Technical paper. China offers German companies access to a mass market. But there are more reasons why the country is exciting for startups.
A guest post by Jelte Ansgar Wingender, he works for the incubator Innoway in Beijing and manages the China program of the startup network Startup Grind
China has produced more than 90 unicorns in recent years, according to CB Insights, with more than 150 in the US (see chart). With a population of over 1.4 billion people, China thus offers a huge market for startups. In 2018, more than 26 percent of global VC investments flowed there. For 2019, the country is expected to overtake the US for the first time in absolute VC investment volume.

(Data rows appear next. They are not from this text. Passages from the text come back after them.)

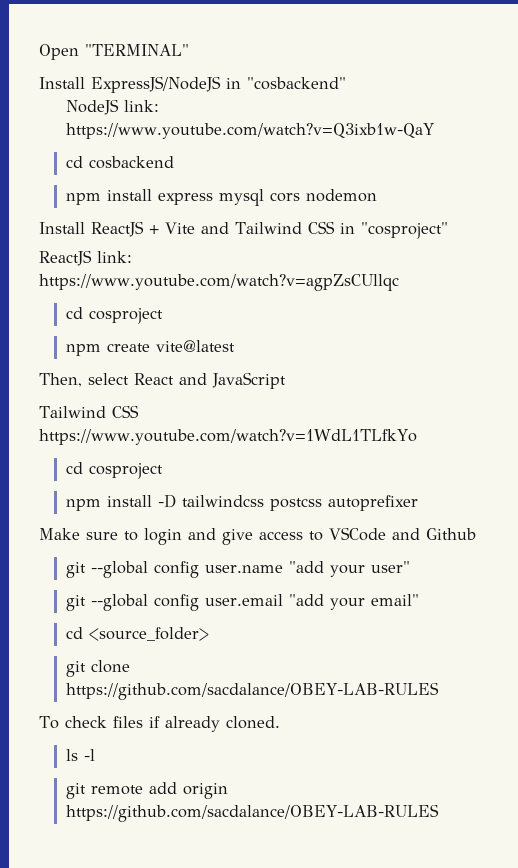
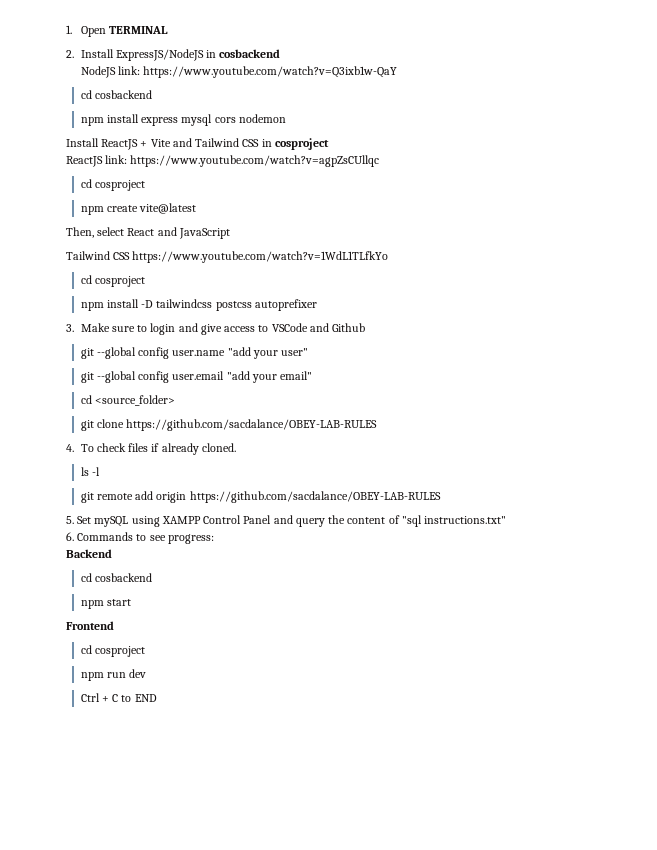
- Open "TERMINAL"
- Install ExpressJS/NodeJS in "cosbackend"
+ 1. Open TERMINAL
+ 2. Install ExpressJS/NodeJS in cosbackend
- Install ReactJS + Vite and Tailwind CSS in "cosproject"
+ Install ReactJS + Vite and Tailwind CSS in cosproject
- Make sure to login and give access to VSCode and Github
+ 3. Make sure to login and give access to VSCode and Github
- To check files if already cloned.
+ 4. To check files if already cloned.
+ 5. Set mySQL using XAMPP Control Panel and query the content of "sql instructions.txt"
+ 6. Commands to see progress:
+ Backend
+ cd cosbackend
+ npm start
+ Frontend
+ cd cosproject
+ npm run dev
+ Ctrl + C to END

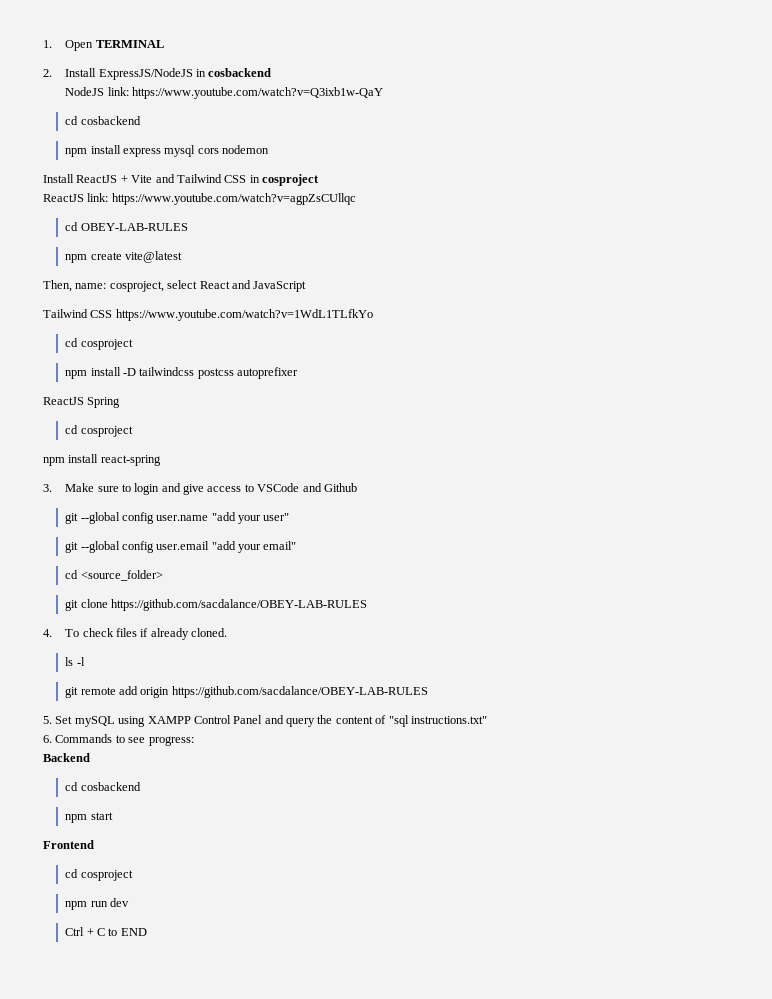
  ReactJS link: https://www.youtube.com/watch?v=agpZsCUllqc
- cd cosproject
+ cd OBEY-LAB-RULES
- Then, select React and JavaScript
+ Then, name: cosproject, select React and JavaScript
+ ReactJS Spring
+ cd cosproject
+ npm install react-spring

These numbers are known to anyone who deals with China in the short term. However, living in the country and being confronted daily with the local ecosystems, one learns that they are often misleading and do not show the whole picture. That’s why we’ve listed the true Top 5 reasons why foreign startups should go to China:
Many experts in Europe and the US speak of so-called China Speed - but what exactly that means in practice, but many do not know. In the startup hubs of the West, founders are faced with extremely high demands in terms of quality and functionality. Investors and clients always expect the best, which leads to long development times. In China, on the other hand, “good enough” is often enough to acquire investments and first customers. The quality comes mostly with the growth and the increasing competition. True to the motto “try almost, fail fast, succeed fast”, many ideas from Germany that have not yet matured have already become investment worthy projects in the Chinese market. The Germans just have to dare.
- Market entry in Asia
Hong Kong or Singapore are often recommended as entry points for the Chinese and Asian markets. This is unfortunately a wrong assumption. Both cities do not provide enough room for growth and are more of a location for international investment, but not for a China entry strategy. If you understand Singapore or Hong Kong, you will not understand China and you will find it difficult to expand into other Asian countries. Shanghai, Shenzhen and Beijing, on the other hand, are markets where it is easy to grow, get investments and the Chinese business mentality know.
- Testing concepts
Anyone looking to expand into the US or globally in the long term can use China as a test market to quickly test a Product Market Fit. The Chinese market provides much more useful feedback for startups than other, more traditional markets in Europe.
- Openness to Innovation
Tech startups in China are extremely friendly to innovation and trends. Hardly any other country welcomes new technologies like China. Keyword Mobile Payment: Within a very short time, China has managed to digitize payments to a large extent: Statista forecasts a penetration rate of 35 percent for 2019.
Many startups expect to find a 100 percent Chinese startup ecosystem in China. In reality, only 95 to 98 percent are fully occupied and aligned locally. The remaining two to five percent are extremely international in terms of personnel and business. Founders from Finland, Pakistan, Israel, Japan, Brazil or Nigeria are easy to find in Beijing. The international potential is massive and gives companies a network that they can use in their global expansion. The cohesion in China’s international startup community is all the stronger because everyone is alien here.